In March 2008, Richard Falk was appointed UN special rapporteur for human rights in the Palestinian territories, currently under Israeli occupation.
He is professor emeritus of international law at Princeton University and visiting distinguished professor in global and international studies at the University of California. He writes eloquently about the importance of bearing witness with accuracy and an independence of mind, regardless of any prevailing consensus.
Last month, Falk provoked the wrath of US politicians and pro-Israeli groups by recommending a boycott of companies that help to perpetuate Israel’s occupation and colonisation of Palestinian land, and suggested they might even face criminal and civil proceedings. He was accused of anti-semitism.

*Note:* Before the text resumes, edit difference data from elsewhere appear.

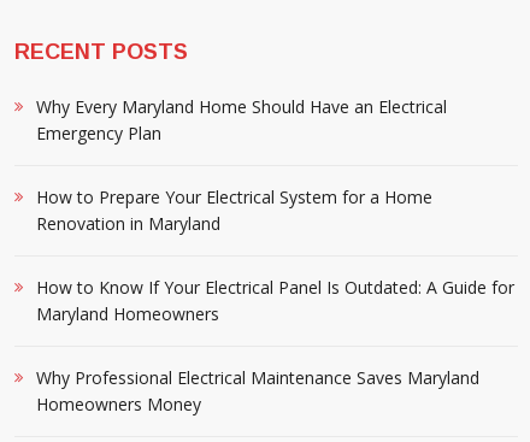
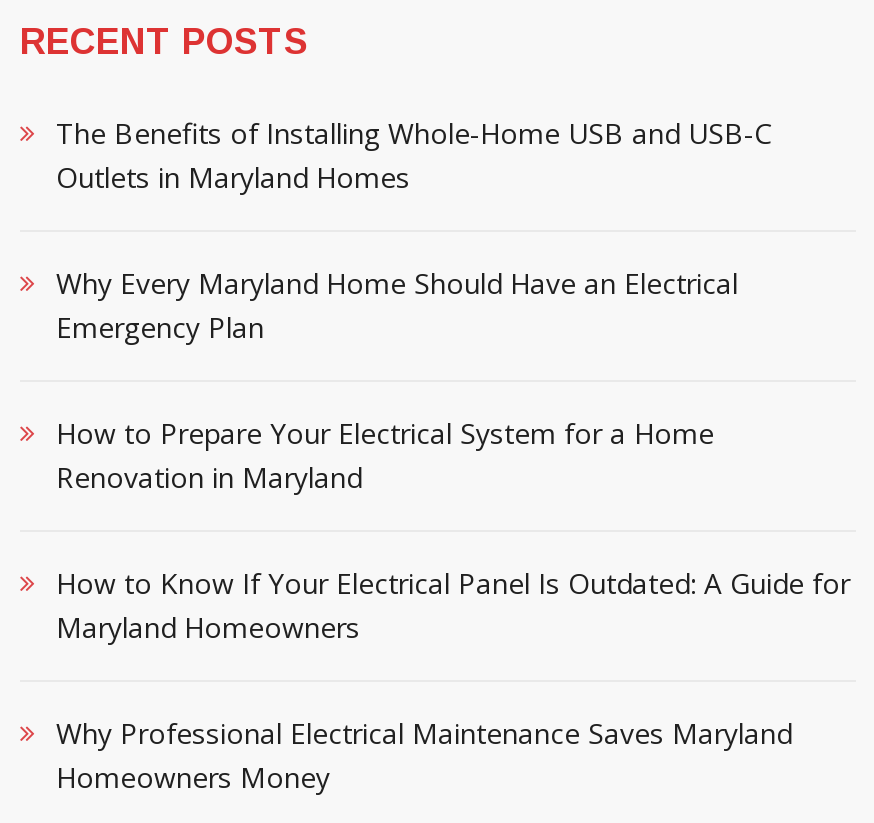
none -> [56,113,772,195] The Benefits of Installing Whole-Home USB and USB-C | Outlets in Maryland Homes

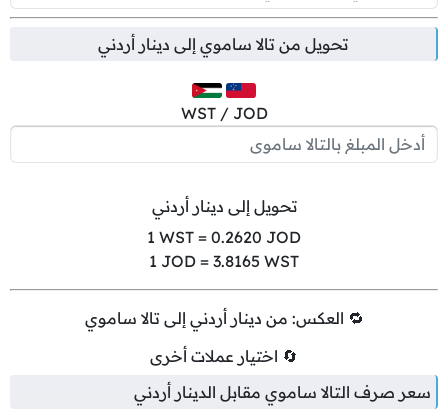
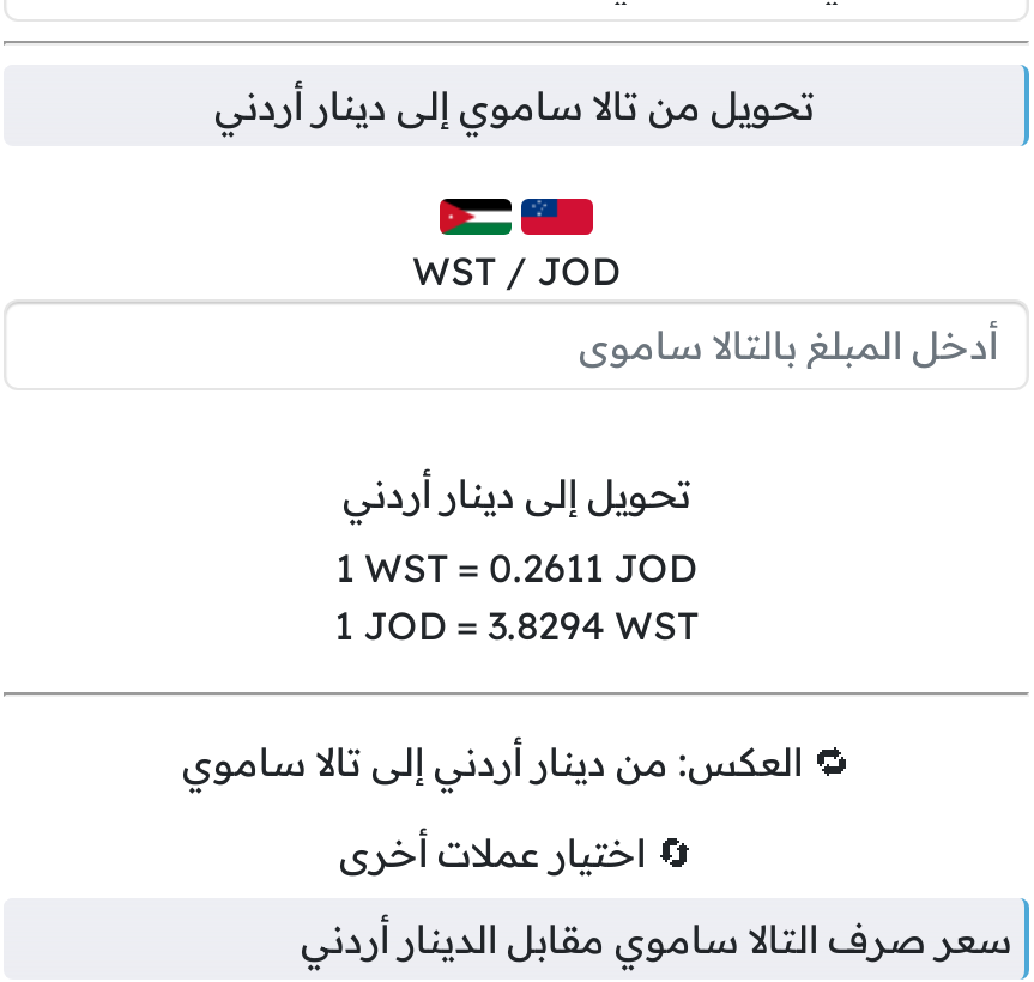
[147,227,301,247] 1 WST = 0.2620 JOD -> [335,544,697,592] 1 WST = 0.2611 JOD
[149,251,299,271] 1 JOD = 3.8165 WST -> [334,601,699,649] 1 JOD = 3.8294 WST

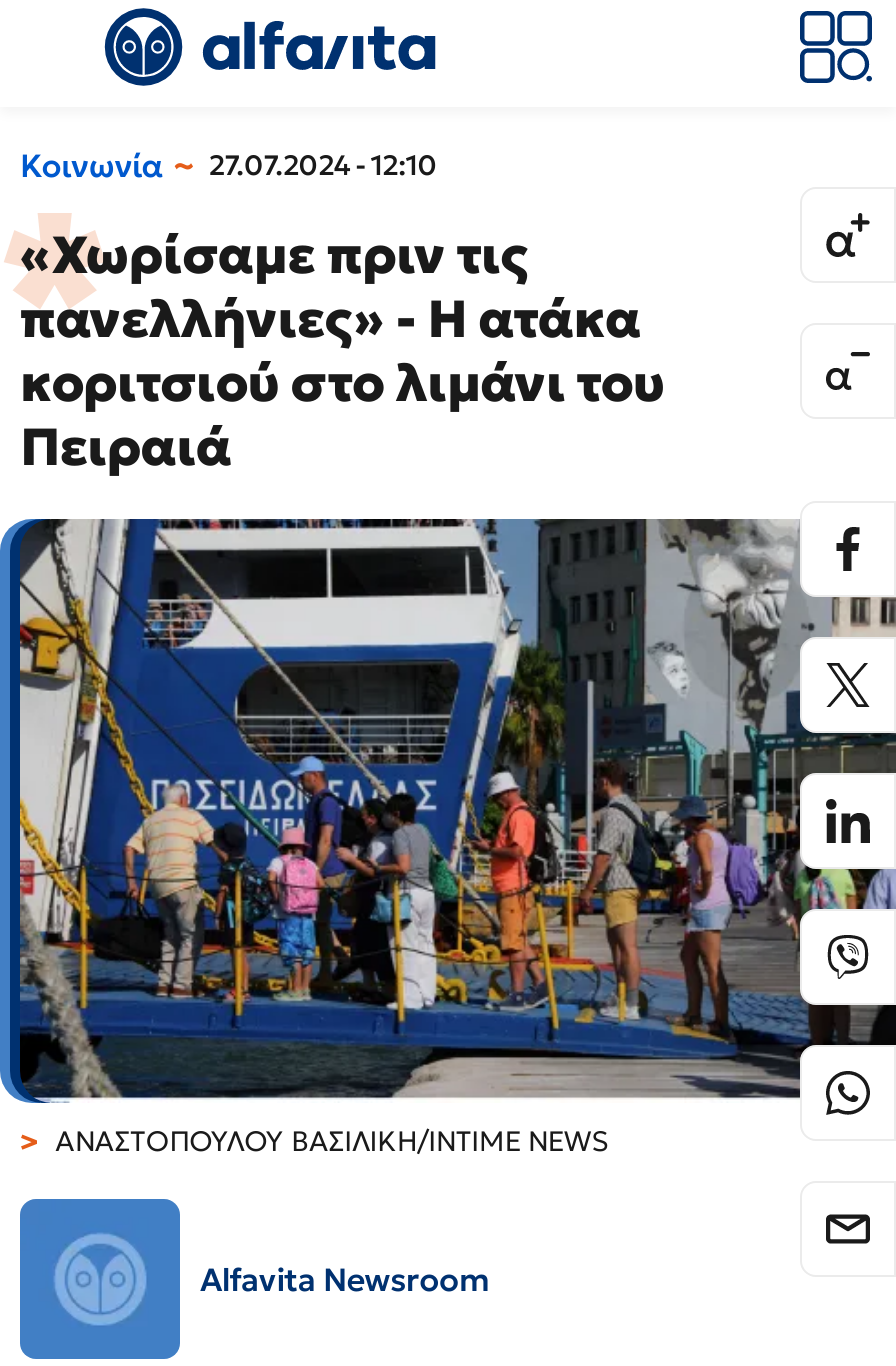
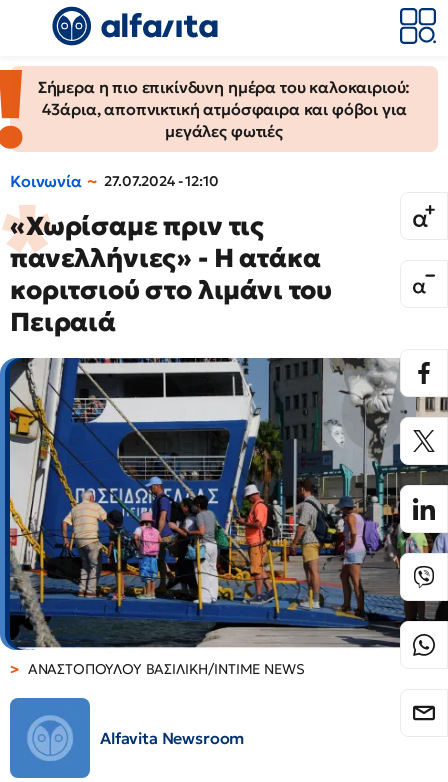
none -> [3,66,438,151] [image] | Σήμερα η πιο επικίνδυνη ημέρα του καλοκαιριού: | 43άρια, αποπνικτική ατμόσφαιρα και φόβοι για | μεγάλες φωτιές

There are no more incendiary political issues than the Israeli-Palestinian conflict. It’s not the only battle where multinationals have ventured but, given its worldwide significance, it’s worth just looking at the facts on the ground in this case.
Annexation and separation
Since Israel’s occupation began in 1967, it has imprisoned more than 730,000 Palestinian men, women and children, most in Israel itself, breaking the Fourth Geneva Convention and article 37 of the Convention on the Rights of the Child. Some are held in administrative detention, without charge or trial.
These prisoners are drawn from a population reduced to the status of refugees. Palestinians face severe restrictions on movement and Israel continues to appropriate and colonise their land for settlements in contravention of international law.
In addition to East Jerusalem and the land effectively annexed by the ‘Separation Wall’, Israel has declared its intention to also annex the Jordan Valley, which comprises one third of the entire West Bank. Gaza, meanwhile, is under siege. Given that this conflict is essentially one about land, it’s hard to see how these actions could do anything but ferment ambitions of war.
One of the companies Falk named was security group G4S. According to Lisa Nandy, the UK MP who chairs the All Party Parliamentary Group on International Corporate Responsibility, G4S signed a contract with the Israeli Prison Authority in 2007 to provide services to a number of prisons and detention facilities, some of which house prisoners transferred from the West Bank. It also installed a central command room in Ofer Prison in the West Bank, which houses a unit where prisoners are tried under military law.
For its part, G4S has said it will disengage from Israel as soon as its contract allows, but getting there in the first place is a major ethical issue that goes to the heart of what business is for.
Business people might not be politicians, but business is political and taking sides in such an arena could easily expose a company to the damaging attentions of highly-motivated groups. Whether they’ll ever have enough answers to silence these increasingly web-savvy critics is doubtful, indeed.